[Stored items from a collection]
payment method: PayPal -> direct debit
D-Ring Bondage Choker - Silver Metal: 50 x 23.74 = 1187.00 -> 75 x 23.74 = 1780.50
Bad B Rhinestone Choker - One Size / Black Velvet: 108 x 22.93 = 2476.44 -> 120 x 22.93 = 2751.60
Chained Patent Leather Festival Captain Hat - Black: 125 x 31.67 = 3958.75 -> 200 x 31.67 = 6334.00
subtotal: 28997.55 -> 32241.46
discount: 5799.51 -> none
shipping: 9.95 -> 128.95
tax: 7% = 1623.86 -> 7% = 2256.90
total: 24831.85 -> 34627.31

...

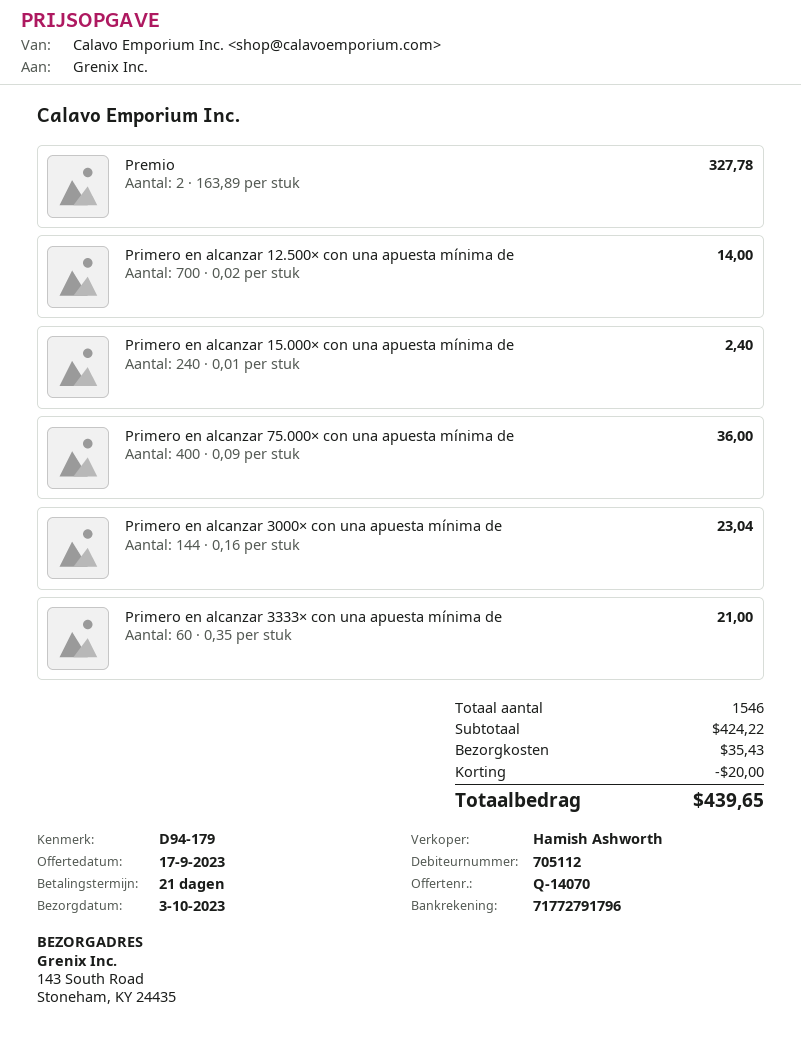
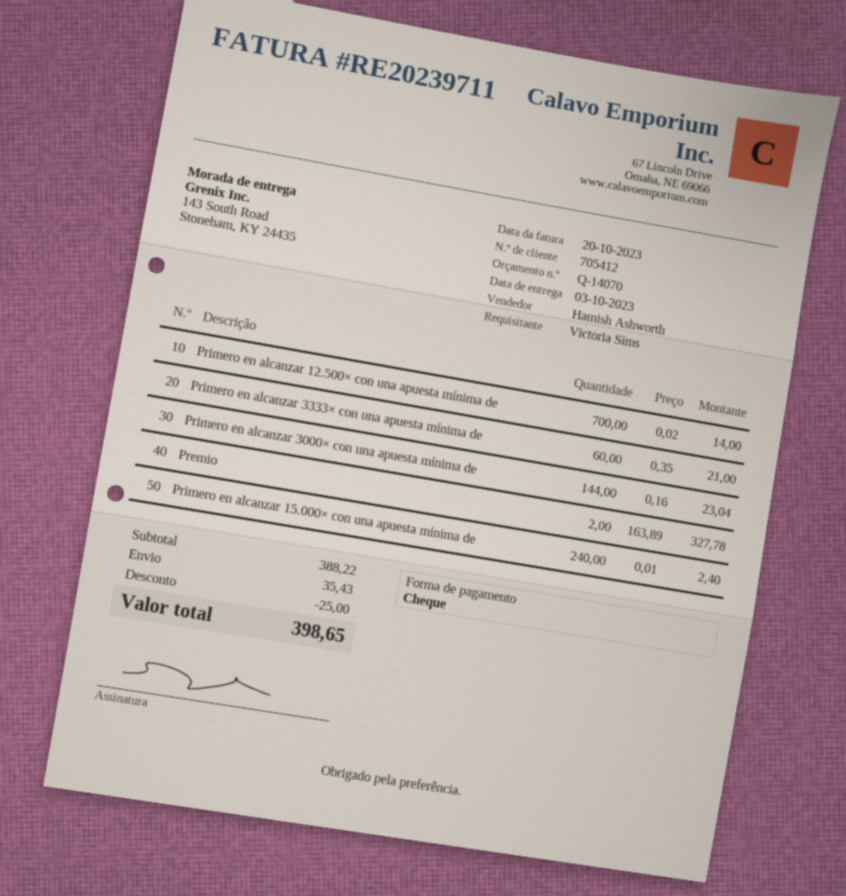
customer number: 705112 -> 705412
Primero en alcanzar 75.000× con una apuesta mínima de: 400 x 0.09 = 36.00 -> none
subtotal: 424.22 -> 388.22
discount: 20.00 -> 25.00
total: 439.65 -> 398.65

* * *

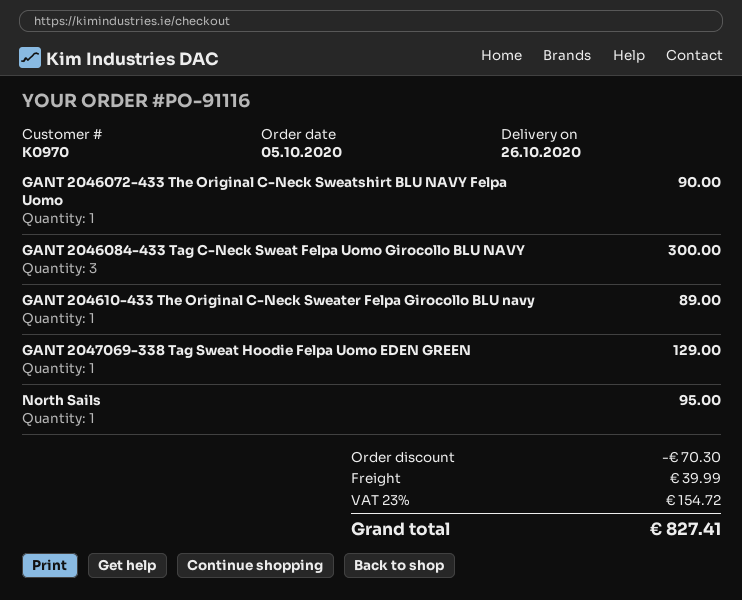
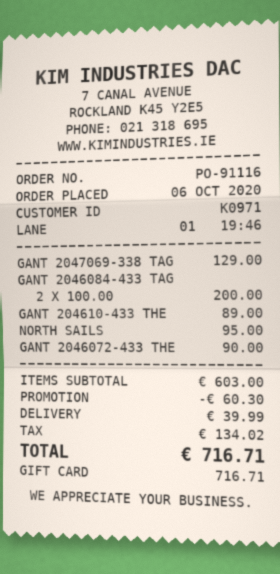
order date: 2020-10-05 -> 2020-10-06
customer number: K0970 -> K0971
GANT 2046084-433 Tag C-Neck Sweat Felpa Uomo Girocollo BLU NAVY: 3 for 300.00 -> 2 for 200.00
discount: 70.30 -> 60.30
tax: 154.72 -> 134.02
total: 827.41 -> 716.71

- [EXERCISE BRIEF] Set down precisely the lines above between the line holding "Chained Patent Leather" and the line holding "total: 24831.85 -> 34627.31", inclusive, and nothing beyond them.

- [WRITTEN RESPONSE]
Chained Patent Leather Festival Captain Hat - Black: 125 x 31.67 = 3958.75 -> 200 x 31.67 = 6334.00
subtotal: 28997.55 -> 32241.46
discount: 5799.51 -> none
shipping: 9.95 -> 128.95
tax: 7% = 1623.86 -> 7% = 2256.90
total: 24831.85 -> 34627.31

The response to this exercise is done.